The logic is simple: clearer, faster laws mean better business, smoother infrastructure planning, faster tech rollouts, and more investor confidence.
It’s not just about efficiency. It’s about creating a new operating system for modern governments.
How It Works Behind the Scenes
The AI systems powering this initiative are trained on:
- Legal databases
- Government procedures
- Federal and local regulations
- Judicial rulings
They use natural language models, similar to what powers tools like ChatGPT — but trained for legal logic, accuracy, and structure.

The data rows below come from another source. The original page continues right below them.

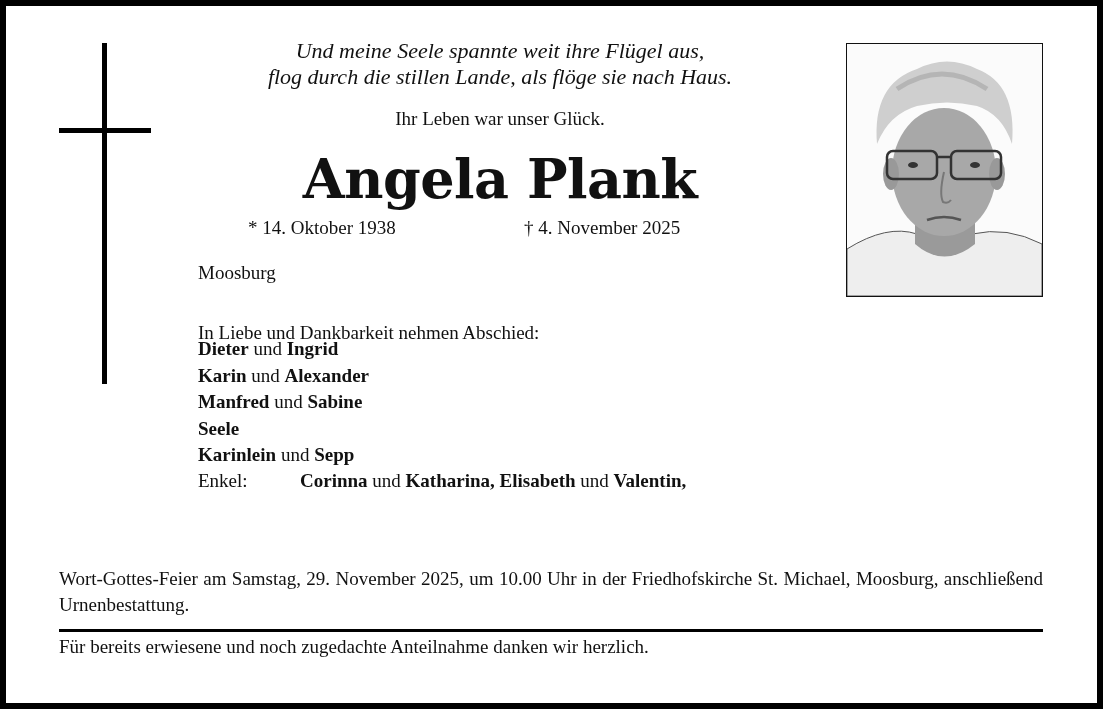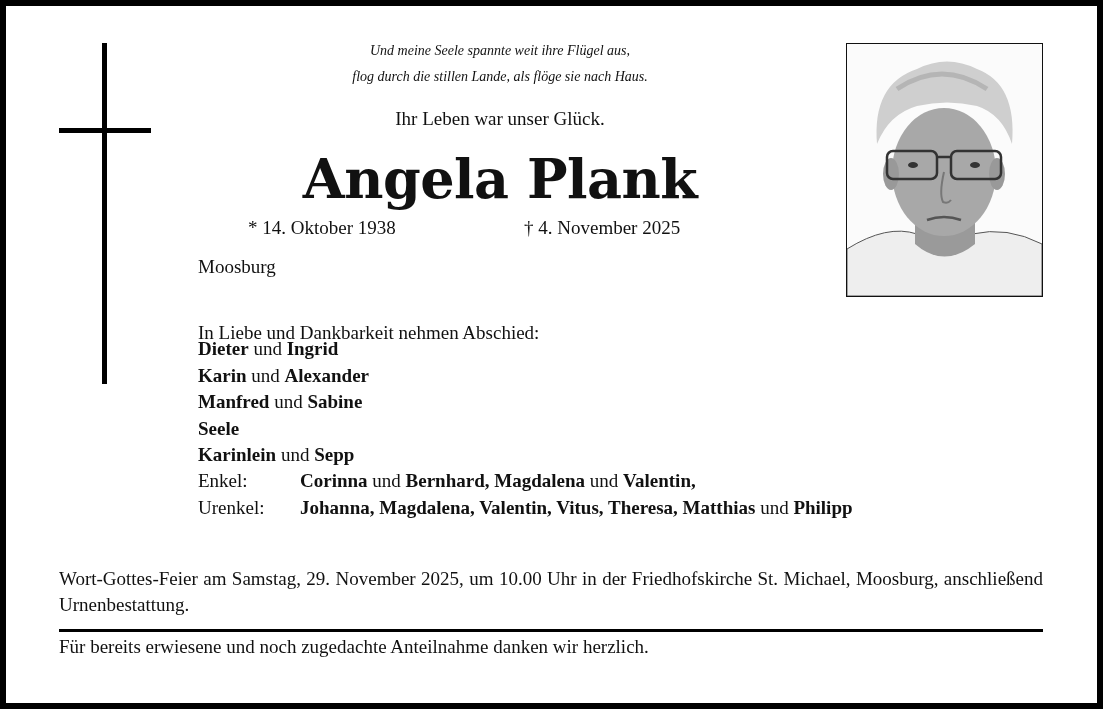--- a/index.html
+++ b/index.html
@@ -14,7 +14,7 @@
 
   .verse {
     position: absolute; left: 200px; width: 600px; top: 38px;
-    text-align: center; font-style: italic; font-size: 14px; line-height: 26px;
+    text-align: center; font-style: italic; font-size: 22px; line-height: 26px;
     font-family: "Liberation Serif", serif;
   }
   .motto {

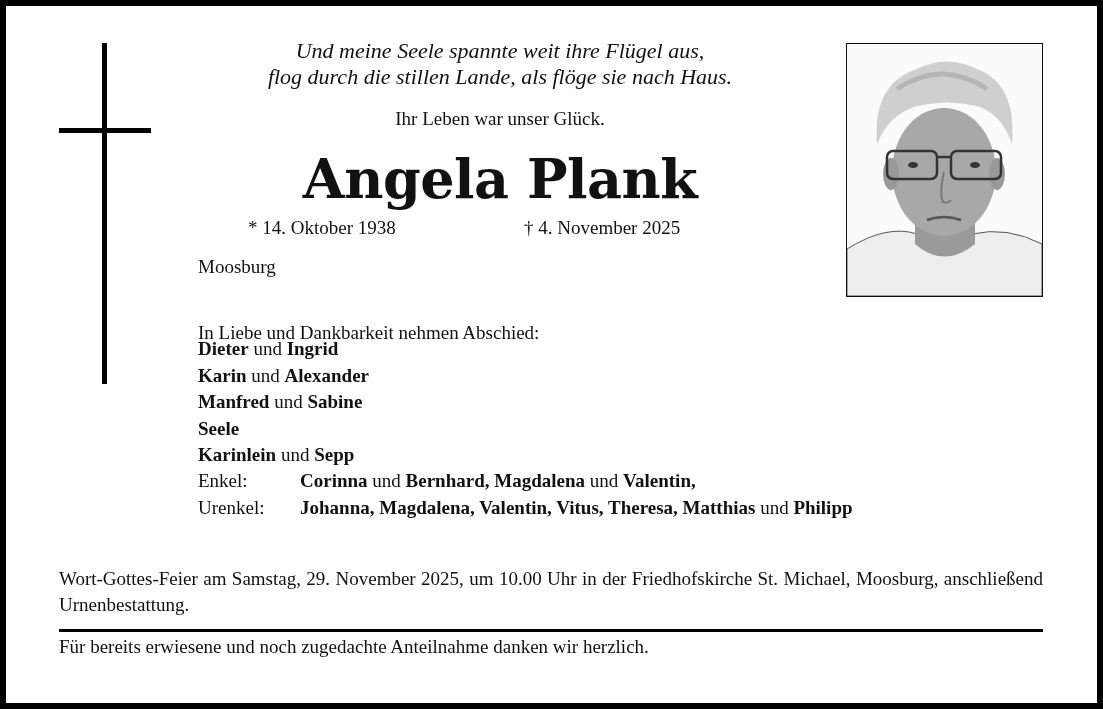--- a/index.html
+++ b/index.html
@@ -31,7 +31,7 @@
   }
   .born { left: 248px; }
   .died { left: 524px; }
-  .place { position: absolute; left: 198px; top: 256px; font-size: 19px; font-family: "Liberation Serif", serif; }
+  .place { position: absolute; left: 198px; top: 262px; font-size: 19px; font-family: "Liberation Serif", serif; }
   .intro { position: absolute; left: 198px; top: 322px; font-size: 19px; font-family: "Liberation Serif", serif; }
 
   .mourners {

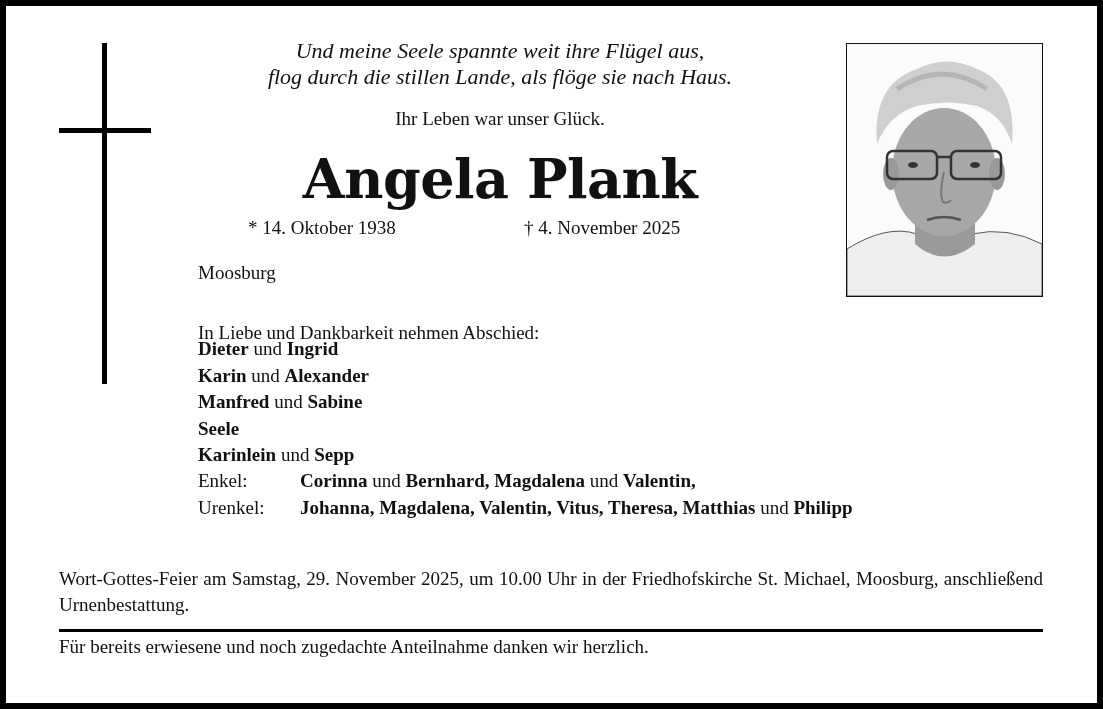--- a/index.html
+++ b/index.html
@@ -104,7 +104,7 @@
   <div class="line">
     <span class="lbl">Enkel:</span>
     <span>
-      <b>Corinna</b> <span>und</span> <b>Bernhard, Magdalena</b> <span>und</span> <b>Valentin,</b>
+      <b>Corinna</b> <span>und</span> <b>Katharina, Elisabeth</b> <span>und</span> <b>Valentin,</b>
     </span>
   </div>
   <div class="line">

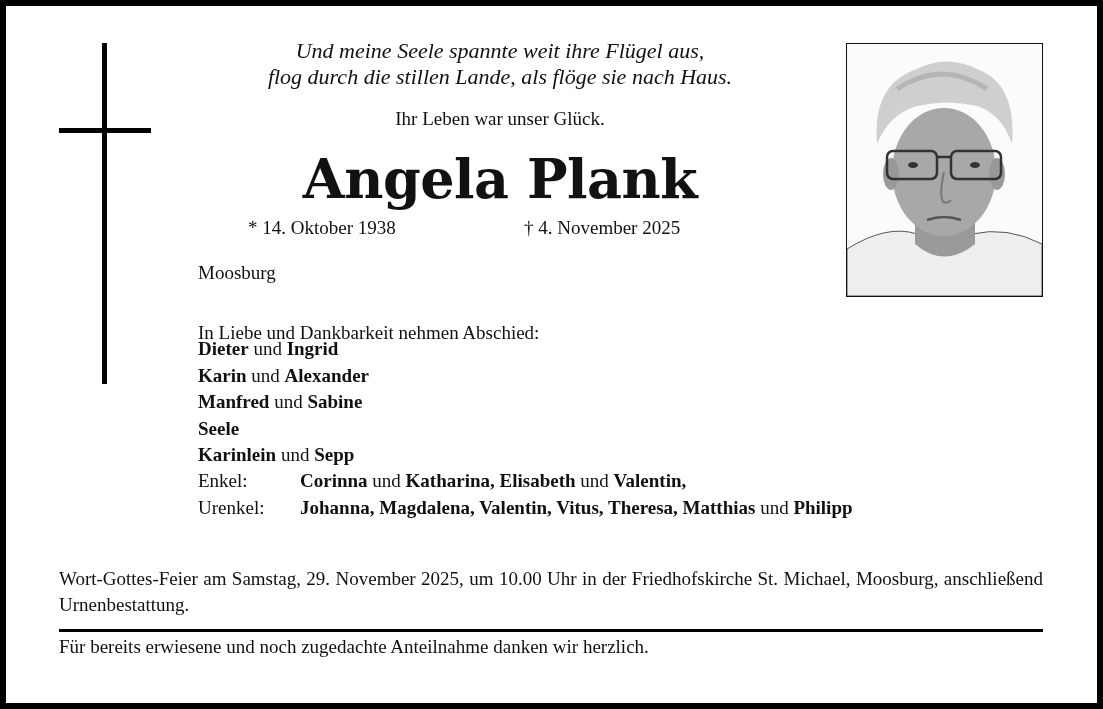--- a/index.html
+++ b/index.html
@@ -110,12 +110,6 @@
   <div class="line">
     <span class="lbl"></span>
   </div>
-  <div class="line">
-    <span class="lbl">Urenkel:</span>
-    <span>
-      <b>Johanna, Magdalena, Valentin, Vitus, Theresa, Matthias</b> <span>und</span> <b>Philipp</b>
-    </span>
-  </div>
 </div>
 
 <div class="service serif">Wort-Gottes-Feier am Samstag, 29. November 2025, um 10.00 Uhr in der Friedhofskirche St. Michael, Moosburg, anschließend Urnenbestattung.</div>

Officials say the system can:
- Identify contradictions in current laws
- Suggest policy frameworks based on economic or social data
- Propose better wording for clarity and compliance
- Draft brand-new proposals based on set objectives
Every output is reviewed and approved by human experts, and the government insists that no AI-generated law will ever go live without human oversight.
So no — AI isn’t replacing lawmakers. But it is becoming their most powerful research assistant ever.
How the World Is Reacting
The UAE has always positioned itself as a global tech leader. It was the first country to:
- Appoint a Minister of Artificial Intelligence (Omar Sultan Al Olama, in 2017)

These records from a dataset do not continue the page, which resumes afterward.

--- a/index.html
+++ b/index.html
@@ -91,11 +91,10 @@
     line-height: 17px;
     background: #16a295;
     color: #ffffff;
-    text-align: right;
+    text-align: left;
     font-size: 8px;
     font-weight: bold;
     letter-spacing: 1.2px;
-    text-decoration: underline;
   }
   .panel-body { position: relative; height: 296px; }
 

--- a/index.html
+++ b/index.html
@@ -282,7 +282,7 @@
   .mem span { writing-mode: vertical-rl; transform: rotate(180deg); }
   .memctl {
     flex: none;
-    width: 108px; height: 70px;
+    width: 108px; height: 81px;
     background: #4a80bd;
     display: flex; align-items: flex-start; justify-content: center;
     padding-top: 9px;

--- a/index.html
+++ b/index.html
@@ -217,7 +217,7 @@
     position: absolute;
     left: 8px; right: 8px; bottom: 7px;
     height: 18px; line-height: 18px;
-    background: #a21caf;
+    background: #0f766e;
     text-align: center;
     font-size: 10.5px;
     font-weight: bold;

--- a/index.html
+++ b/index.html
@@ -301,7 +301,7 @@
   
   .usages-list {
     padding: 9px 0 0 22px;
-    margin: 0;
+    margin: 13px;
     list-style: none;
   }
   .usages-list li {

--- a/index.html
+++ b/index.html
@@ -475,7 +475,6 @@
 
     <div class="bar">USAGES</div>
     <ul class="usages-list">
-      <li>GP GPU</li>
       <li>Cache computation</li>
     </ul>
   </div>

- Launch national AI research centers focused on governance
- Incorporate AI into traffic, education, and city planning systems
But this latest move — letting AI co-author real laws — has triggered reactions worldwide.
Some countries are watching with curiosity. Others with concern.
Experts and legal scholars around the globe are asking:
- Can AI fully understand social nuance?
- What if it replicates bias from flawed datasets?
- Who is liable if an AI-suggested law causes harm?
These are real, important questions — and the UAE is well aware of them.
That’s why the country is emphasizing that this is not about automated governance. It’s about AI-assisted governance, with humans always in control.
Still, the UAE is moving forward fast. And many nations that have struggled to keep up with modern legal demands — from data privacy to biotech to AI regulation itself — are now closely watching what happens next.
Ethical Questions and Transparency
One of the biggest concerns raised is the question of bias.
AI models learn from data. And if the legal datasets include flawed or unjust rulings, the AI might reproduce those patterns. There’s also the risk that AI could hallucinate logic, misinterpret intent, or miss cultural context entirely.
Oxford researcher Vincent Straub put it bluntly:
“We can’t trust these systems blindly. They still hallucinate, they lack robustness, and the stakes are too high to deploy them without extreme caution.”
- Vincent Straub
The UAE’s response? Total transparency.
The Regulatory Intelligence Office says:
- All AI-generated drafts will be publicly documented
- The role of AI in each law will be clearly marked
- Human lawmakers retain final say over everything
And that’s a critical point. AI here isn’t the decision-maker. It’s the drafting assistant — one that just happens to work 24/7, reads every page instantly, and never forgets a precedent.
This Might Be the Start of a New Global Trend
There’s no doubt that the UAE is taking a risk. If anything goes wrong — if an AI-generated law sparks public backlash or legal confusion — the headlines will write themselves.
But if it works?
We might be looking at the future of lawmaking around the world.
Imagine:
- Laws that update themselves automatically when economic indicators shift
- Policies that adapt in real-time to global health data
- Local regulations that adjust to traffic trends, climate patterns, or cybersecurity threats
The UAE isn’t just experimenting. It’s building a model — one that, if successful, other countries may adopt faster than we expect.
Final Thoughts
When we think about AI in society, we usually imagine chatbots, robot assistants, or smart cars. We rarely imagine AI writing the legal code that governs how a country runs.
But that’s exactly what’s happening now — for real — in the UAE.
And if they succeed, this may be remembered as the moment AI stopped just helping us live our lives…
and started helping us shape the rules that define them.